Réservoir de biodiversité, barrière contre l’érosion des sols, participation à la reconquête de la qualité des eaux, captation du carbone, les vertus du bocage ne sont plus à démontrer. Alors que le 2e programme Breizh Bocage (2015-2022) touche à sa fin, un travail est en cours sur son évolution. Le Président de la Région Bretagne, Loïg Chesnais-Girard, et le Président de Dinan Agglomération, Arnaud Lécuyer, ont rencontré ce mardi 16 mars un exploitant bénéficiaire du dispositif, Malo Letonturier, à Créhen. L’occasion d’échanger avec lui sur son rapport au bocage et sur les leviers à actionner pour renforcer l’implication des agriculteurs et de l’ensemble des acteurs de la chaîne afin de tirer profit de toutes les vertus du bocage.

Breizh Bocage, qu’est-ce que c’est ?

La Bretagne est l’une des régions les plus bocagères de France. Pour endiguer la disparition des haies, deux programmes Breizh Bocage ont été initiés par la Région Bretagne, sur la période 2007-2014 puis 2015-2022. Ils consistent à financer des plantations de haies via des fonds FEADER, Agence de l’eau Loire Bretagne, Région Bretagne, départements et intercommunalités.

Breizh Bocage ne pouvait se réaliser sans l’implication, incontournable, des intercommunalités et syndicats de bassins versants qui jouent un rôle de mobilisation et d’animation de premier ordre sur leur territoire. Grâce à eux, aujourd’hui, 40 collectivités (EPCI ou BV) sont engagées, représentant 85% du territoire breton.

Un effort de plantation sans équivalent

L’ensemble des financeurs du programme ont lancé plusieurs enquêtes autour du dispositif Breizh Bocage. Une première évaluation et un recensement de l’IGN, dont les résultats ont été rendus publics le mois dernier, ont permis de dresser un premier état des lieux chiffrés :

  • plus de 5 000 km de haies plantés en 12 ans (soit 6 000 km attendus à l’issue du programme fin 2022) ;
  • depuis 2015, 4 000 exploitations agricoles (soit 18% des exploitations bretonnes) ont planté des haies ;
  • 20 M€ ont été dédiés aux deux programmes Breizh Bocage 1 et 2 ;
  • la plantation des haies représente 2/3 de l’enveloppe mobilisée et l’animation, le tiers restant ;
  • les territoires ont recruté des animateurs Breizh Bocage représentant, à l’échelle de la Bretagne, l’équivalent de 40 temps pleins ;
  • 80% du coût des plantations est soutenu par le programme Breizh Bocage, les 20% restants sont pris en charge par les intercommunalités qui peuvent solliciter une participation financière des exploitants.

Sur la programmation 2015-2022, la Bretagne concentre, à elle seule, via le FEADER, 65% de l’effort national de plantations, soit 10 M€.

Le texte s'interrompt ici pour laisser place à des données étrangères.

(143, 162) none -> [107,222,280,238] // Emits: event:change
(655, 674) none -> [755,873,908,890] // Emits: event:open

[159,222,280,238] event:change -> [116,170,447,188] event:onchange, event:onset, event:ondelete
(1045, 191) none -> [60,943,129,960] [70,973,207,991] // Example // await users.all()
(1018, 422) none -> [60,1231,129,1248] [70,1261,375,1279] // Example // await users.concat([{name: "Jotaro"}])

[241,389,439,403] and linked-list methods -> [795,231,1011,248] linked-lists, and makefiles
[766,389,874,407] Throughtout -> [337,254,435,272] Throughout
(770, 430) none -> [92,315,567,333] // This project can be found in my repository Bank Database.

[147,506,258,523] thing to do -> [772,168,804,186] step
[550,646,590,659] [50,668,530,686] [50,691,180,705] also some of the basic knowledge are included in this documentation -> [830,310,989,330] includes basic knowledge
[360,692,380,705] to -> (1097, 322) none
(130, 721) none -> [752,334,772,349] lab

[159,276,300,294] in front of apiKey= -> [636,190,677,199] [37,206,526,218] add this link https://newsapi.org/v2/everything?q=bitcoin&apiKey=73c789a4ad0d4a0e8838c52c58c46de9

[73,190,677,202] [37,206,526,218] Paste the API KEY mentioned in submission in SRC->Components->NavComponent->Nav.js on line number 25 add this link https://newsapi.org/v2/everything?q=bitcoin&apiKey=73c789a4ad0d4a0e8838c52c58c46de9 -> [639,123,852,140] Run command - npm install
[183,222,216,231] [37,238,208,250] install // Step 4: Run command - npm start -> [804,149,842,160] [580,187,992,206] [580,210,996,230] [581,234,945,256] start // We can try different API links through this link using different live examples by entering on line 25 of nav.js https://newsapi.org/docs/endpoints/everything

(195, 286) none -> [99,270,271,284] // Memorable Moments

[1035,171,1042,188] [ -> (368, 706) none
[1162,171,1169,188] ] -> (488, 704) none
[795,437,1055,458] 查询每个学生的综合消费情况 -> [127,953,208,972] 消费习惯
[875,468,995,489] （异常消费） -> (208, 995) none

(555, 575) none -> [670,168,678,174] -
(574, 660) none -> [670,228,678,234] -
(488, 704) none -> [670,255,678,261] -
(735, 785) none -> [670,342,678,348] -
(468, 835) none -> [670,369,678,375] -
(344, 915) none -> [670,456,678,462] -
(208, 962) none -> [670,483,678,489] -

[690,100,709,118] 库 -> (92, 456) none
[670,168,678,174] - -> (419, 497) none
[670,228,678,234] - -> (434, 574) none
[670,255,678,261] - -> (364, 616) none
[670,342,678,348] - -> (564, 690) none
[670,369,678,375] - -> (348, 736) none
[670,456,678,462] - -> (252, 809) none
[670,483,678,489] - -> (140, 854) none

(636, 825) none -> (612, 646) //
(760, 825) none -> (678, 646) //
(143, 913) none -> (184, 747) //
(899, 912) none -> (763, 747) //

Ces chiffres ne doivent cependant pas cacher une autre réalité : aujourd’hui, en Bretagne, des haies disparaissent encore. En effet, l’effort de plantation lié à Breizh Bocage permet tout juste de retrouver l’équilibre perdu à partir des années 50 et lors des grands remembrements.

Les premiers résultats de l’enquête “haie, réalisée par la DRAAF en 2008 et mise à jour courant 2020 par les animateurs Breizh Bocage, révèle que, à l’échelle régionale, la moitié des haies ne montrent plus de signe d’entretien et que seulement 20% du linéaire seraient correctement gérés. Les haies qui disparaissent ont des signes de dépérissement et sont déconnectées des autres haies.

L’impact de l’effort de plantation est bien visible : le bocage progresse là où les agriculteurs en plantent beaucoup. En revanche, sans dynamique de plantation, les densités continuent à diminuer.

Comment faire vivre le bocage ?

Au-delà de la plantation de haies, l’enjeu est donc aujourd’hui de faire vivre ce bocage. Car si la quantité de linéaire de haies plantées doit encore progresser, il est également nécessaire de valoriser ces plantations car toutes ne se valent pas. Une jeune haie, fraîchement plantée, n’a pas les mêmes vertus écologiques et ne pourra pas compenser immédiatement la destruction de haies anciennes.

Aussi, lorsqu’ils envisagent l’avenir du programme Breizh Bocage, les partenaires pensent gestion, valorisation, implication et animation de l’ensemble de la chaîne des acteurs concernés. Ils travaillent à la construction, d’ici la fin de l’été, d’un nouveau programme articulé autour des logiques de plantation, de gestion (label Haie) et de valorisation (filière bois-énergie).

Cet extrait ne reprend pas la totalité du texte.